Le besoin de main-d'oeuvre ne justifie pas que la France accepte toujours plus de travailleurs immigrés.


Métiers en tension : pourquoi l’immigration ?
PHOTO: Mourad ALLILI/SIPA / 01089467_000003

Plein emploi et chômage: si la demande ne rencontre pas l’offre, est-il vraiment nécessaire de faire venir des travailleurs immigrés supplémentaires? Tribune.


La France est un pays formidable. Avec un taux de chômage de 7,4% de la population active selon l’INSEE, nous serions au plein-emploi voire au sur-emploi !

Une preuve ? Cette litanie d’entreprises de toutes tailles qui nous expliquent ne pas trouver de candidats pour les postes qu’elles proposent, sur une liste de métiers longue comme le bras.
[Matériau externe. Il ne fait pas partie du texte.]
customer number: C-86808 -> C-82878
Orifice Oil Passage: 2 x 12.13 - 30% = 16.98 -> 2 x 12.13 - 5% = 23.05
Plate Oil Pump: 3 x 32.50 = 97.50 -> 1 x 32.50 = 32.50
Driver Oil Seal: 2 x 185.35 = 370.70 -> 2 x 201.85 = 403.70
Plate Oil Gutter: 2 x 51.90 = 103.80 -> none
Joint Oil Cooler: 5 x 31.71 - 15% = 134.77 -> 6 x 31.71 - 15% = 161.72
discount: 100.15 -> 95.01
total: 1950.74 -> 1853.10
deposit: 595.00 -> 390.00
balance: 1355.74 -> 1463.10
La DARES estime à 363 000 ces postes non-pourvus, chiffre finalement assez stable dans le temps depuis des années. D’où l’appel du patronat à régulariser des immigrés clandestins et à en laisser venir davantage.
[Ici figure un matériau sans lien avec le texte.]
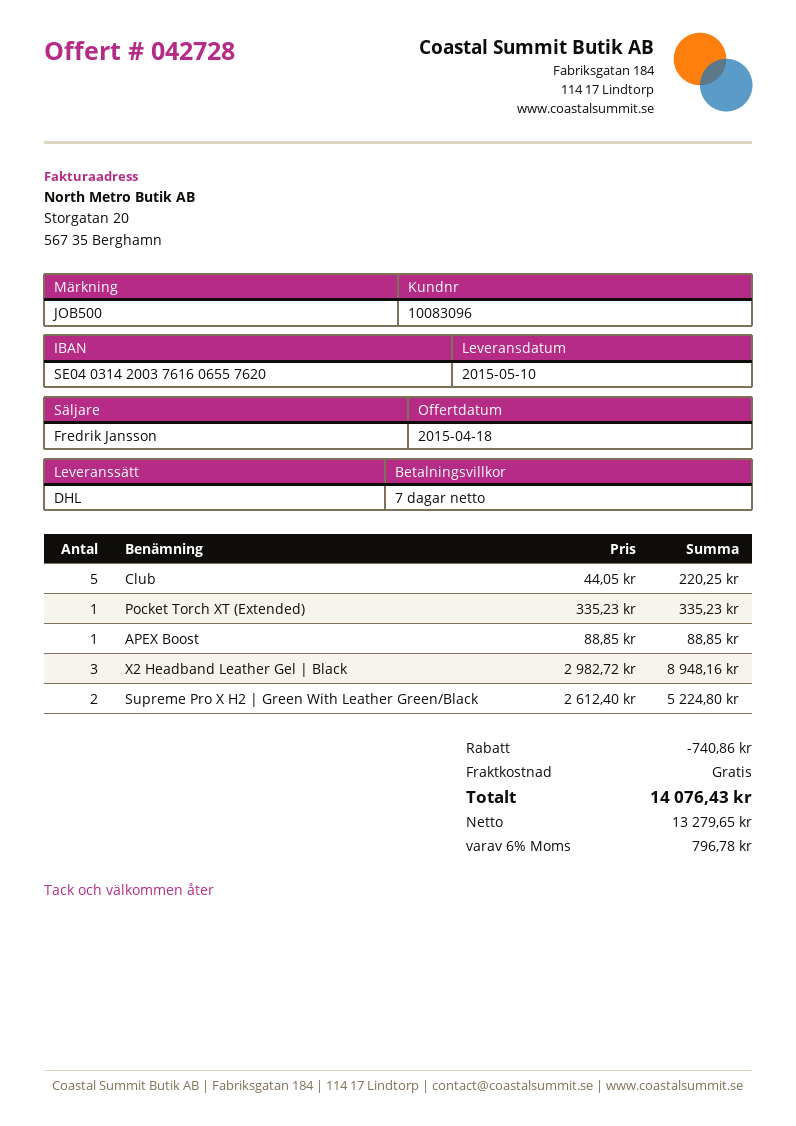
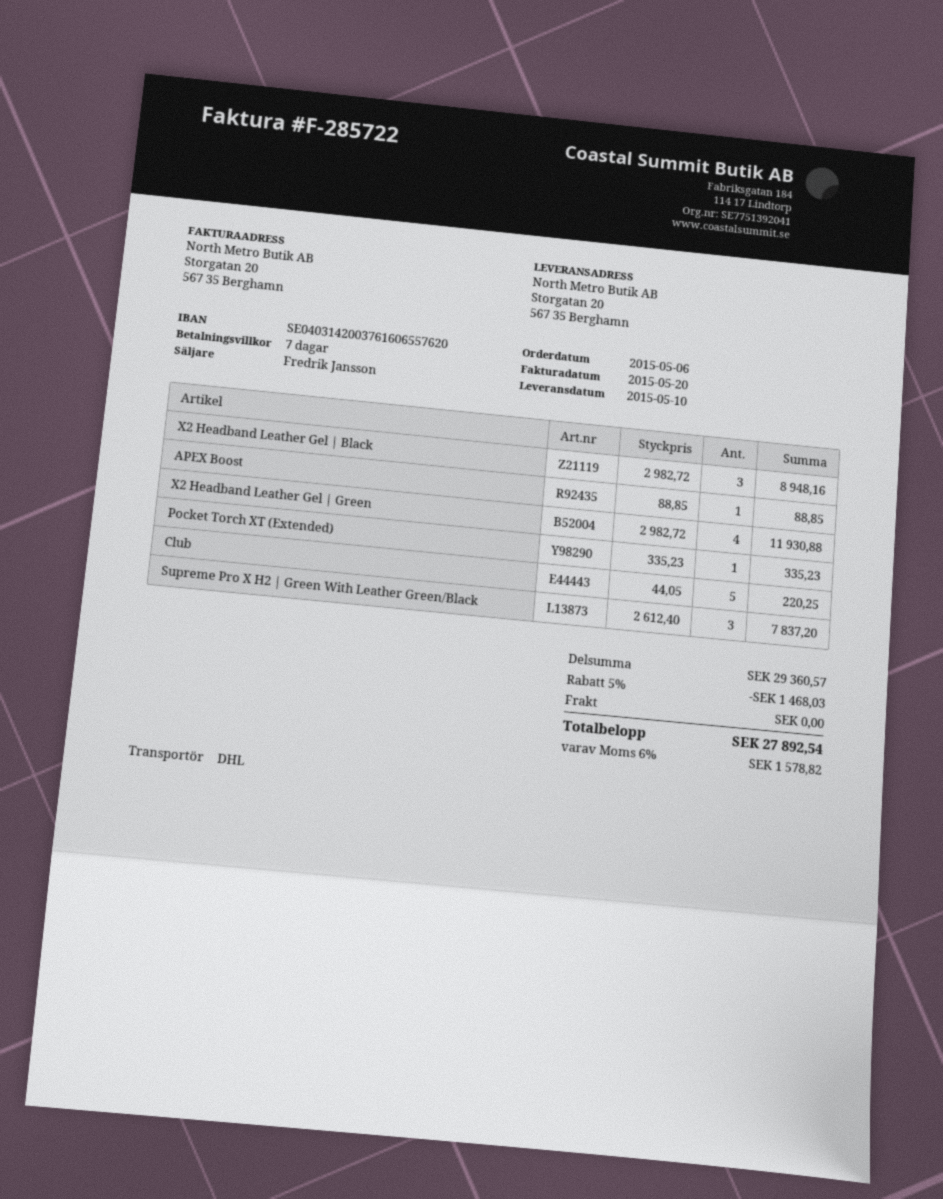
Supreme Pro X H2 | Green With Leather Green/Black: 2 x 2612.40 = 5224.80 -> 3 x 2612.40 = 7837.20
X2 Headband Leather Gel | Green: none -> 4 x 2982.72 = 11930.88
discount: 740.86 -> 1468.03
tax: 6% = 796.78 -> 6% = 1578.82
total: 14076.43 -> 27892.54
Au fond, de quoi ce débat est-il le révélateur ? Il montre tout d’abord que le chômage n’est pas qu’un problème de croissance économique insuffisante. Il existe en effet nombre de sociétés qui ont un carnet de commandes suffisamment rempli pour recruter davantage et donc créer un surcroît de richesse.  

Cela concerne des métiers techniques, certains nécessitant une formation courte ou longue mais en tout cas pointue, d’autres requérant une formation plus légère comme les aides-soignants, camionneurs, livreurs, commis de cuisine, ouvriers du bâtiment, etc. Voilà pour l’offre d’emploi.

En face, nous avons une demande d’emploi s’élevant à 3,2 millions de chômeurs de catégorie A (c’est-à-dire qui ne travaillent pas du tout) auquel il faut ajouter environ 2,2 millions de personnes en catégorie B et C qui sont en sous-emploi (c’est-à-dire travaillant à un temps partiel imposé).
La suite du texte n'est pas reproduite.